Saved data entries
=-=-=-=-=

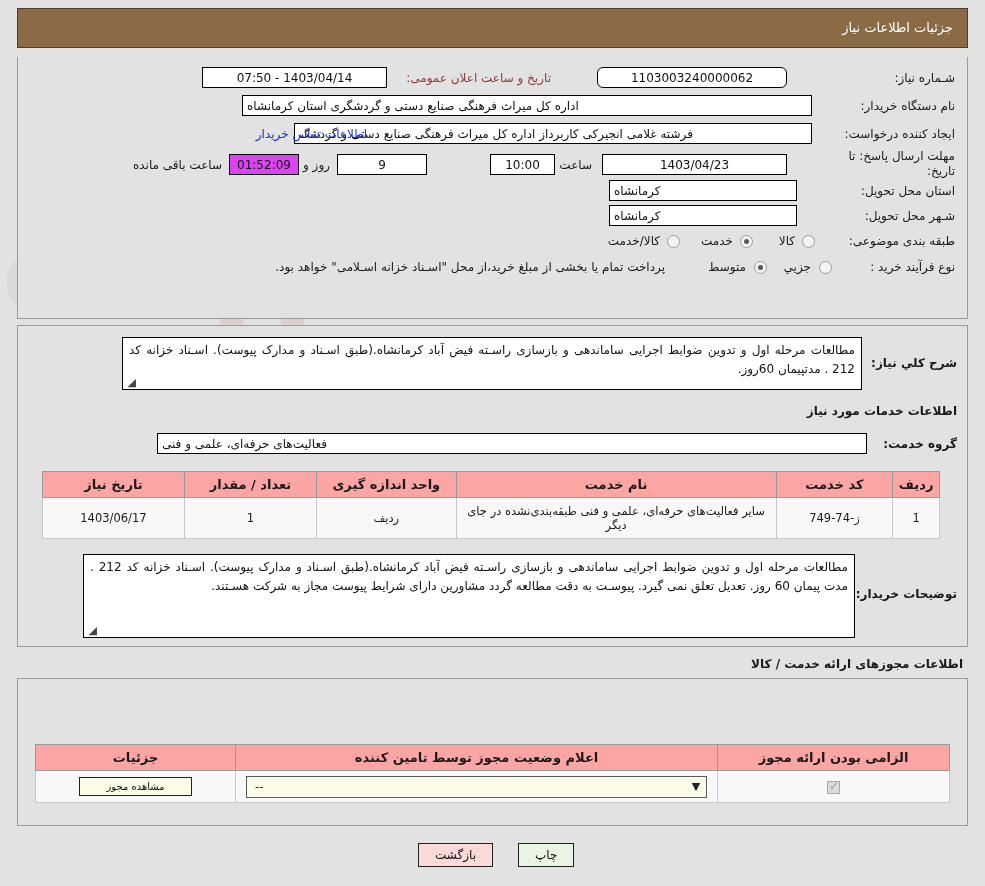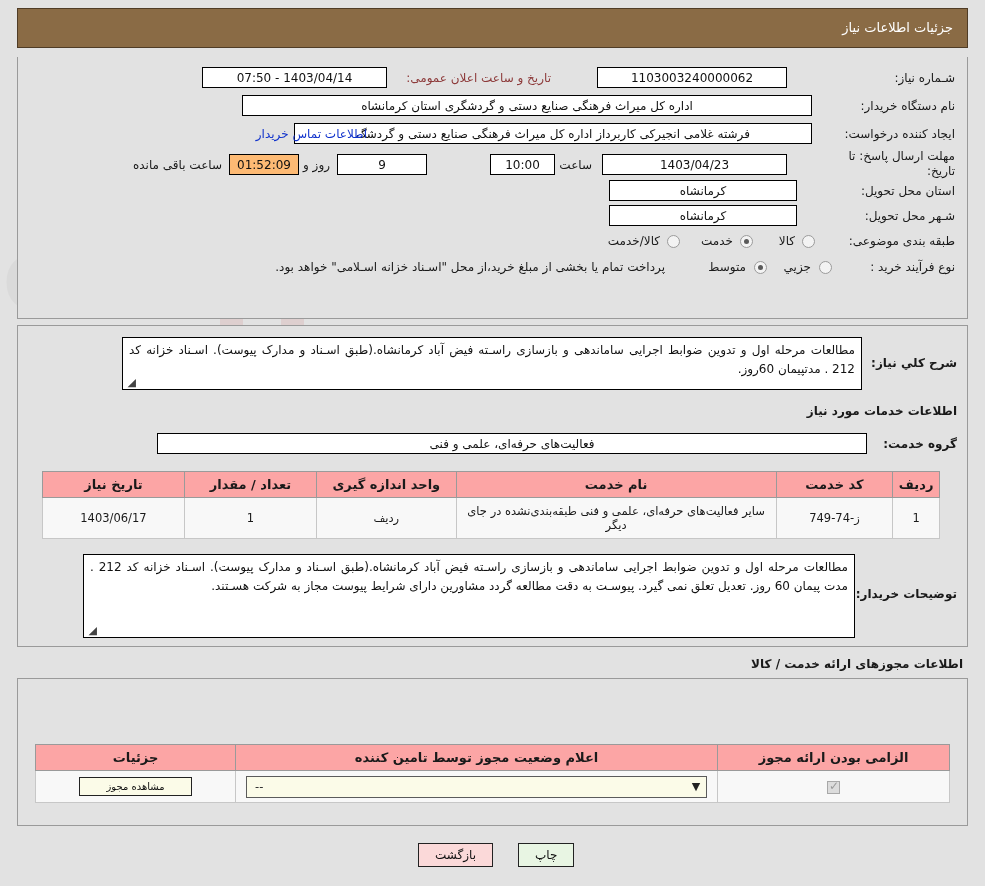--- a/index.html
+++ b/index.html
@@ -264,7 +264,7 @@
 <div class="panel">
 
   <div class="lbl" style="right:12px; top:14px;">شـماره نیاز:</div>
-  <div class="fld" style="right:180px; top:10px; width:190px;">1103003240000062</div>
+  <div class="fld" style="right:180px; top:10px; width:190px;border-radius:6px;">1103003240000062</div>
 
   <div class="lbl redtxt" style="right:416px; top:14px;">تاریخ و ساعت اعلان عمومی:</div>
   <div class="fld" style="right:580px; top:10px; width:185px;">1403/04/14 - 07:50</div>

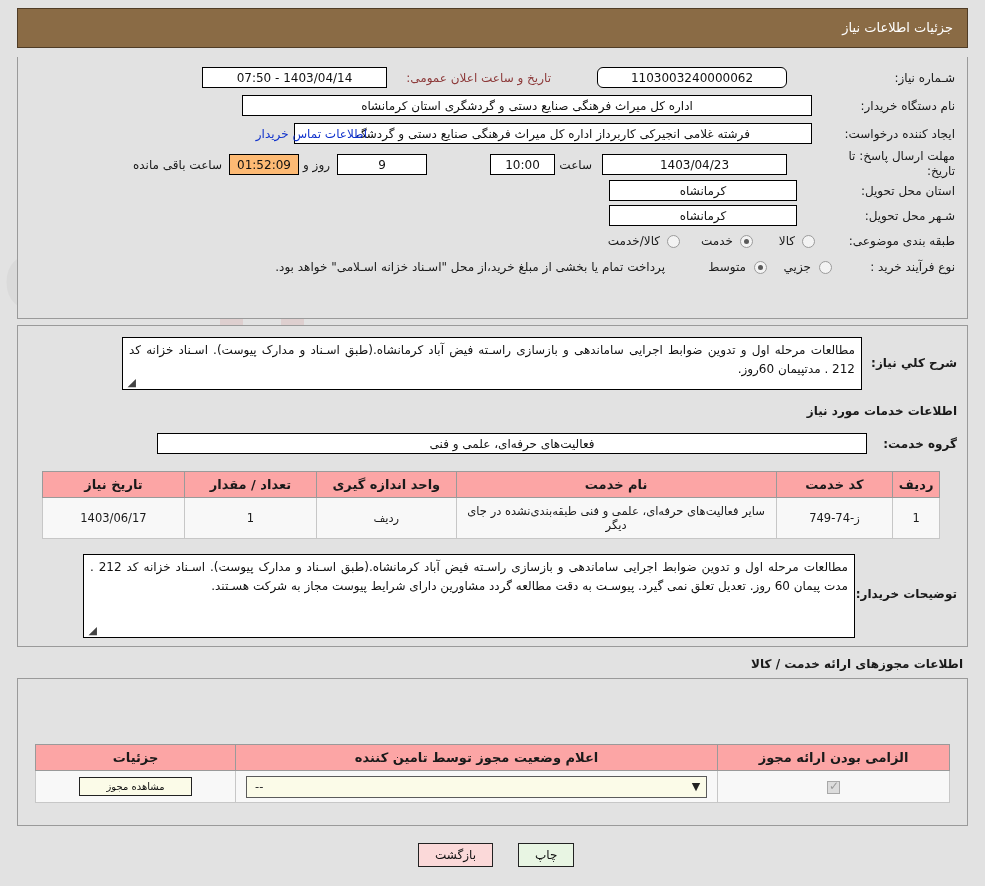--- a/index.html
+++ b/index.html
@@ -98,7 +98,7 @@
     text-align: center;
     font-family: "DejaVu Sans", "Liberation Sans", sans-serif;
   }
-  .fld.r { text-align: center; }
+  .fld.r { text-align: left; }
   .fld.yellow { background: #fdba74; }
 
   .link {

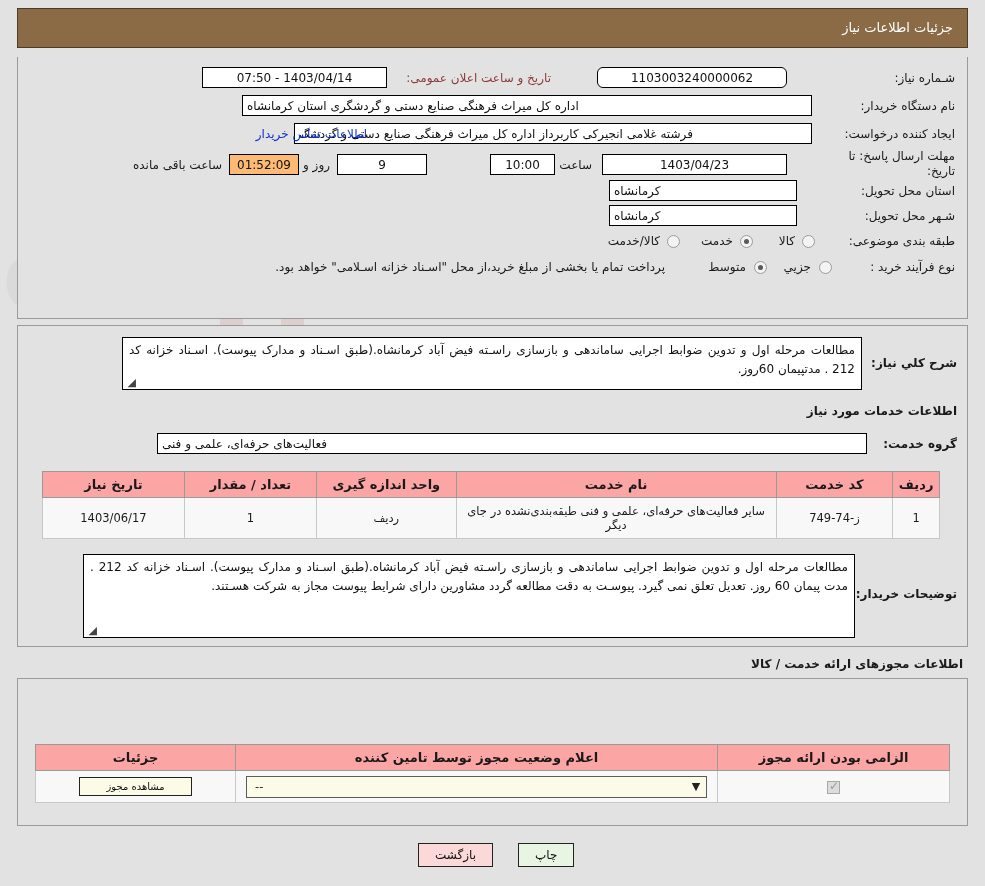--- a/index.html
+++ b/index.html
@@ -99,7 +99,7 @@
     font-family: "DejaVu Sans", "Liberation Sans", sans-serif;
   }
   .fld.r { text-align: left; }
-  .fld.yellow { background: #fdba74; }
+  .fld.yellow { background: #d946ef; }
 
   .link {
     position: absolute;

=-=-=-=-=

**To do**
Pick out, from the lines above, every one that contains the string "center".

**Solved exercise**
     text-align: center;
-  .fld.r { text-align: center; }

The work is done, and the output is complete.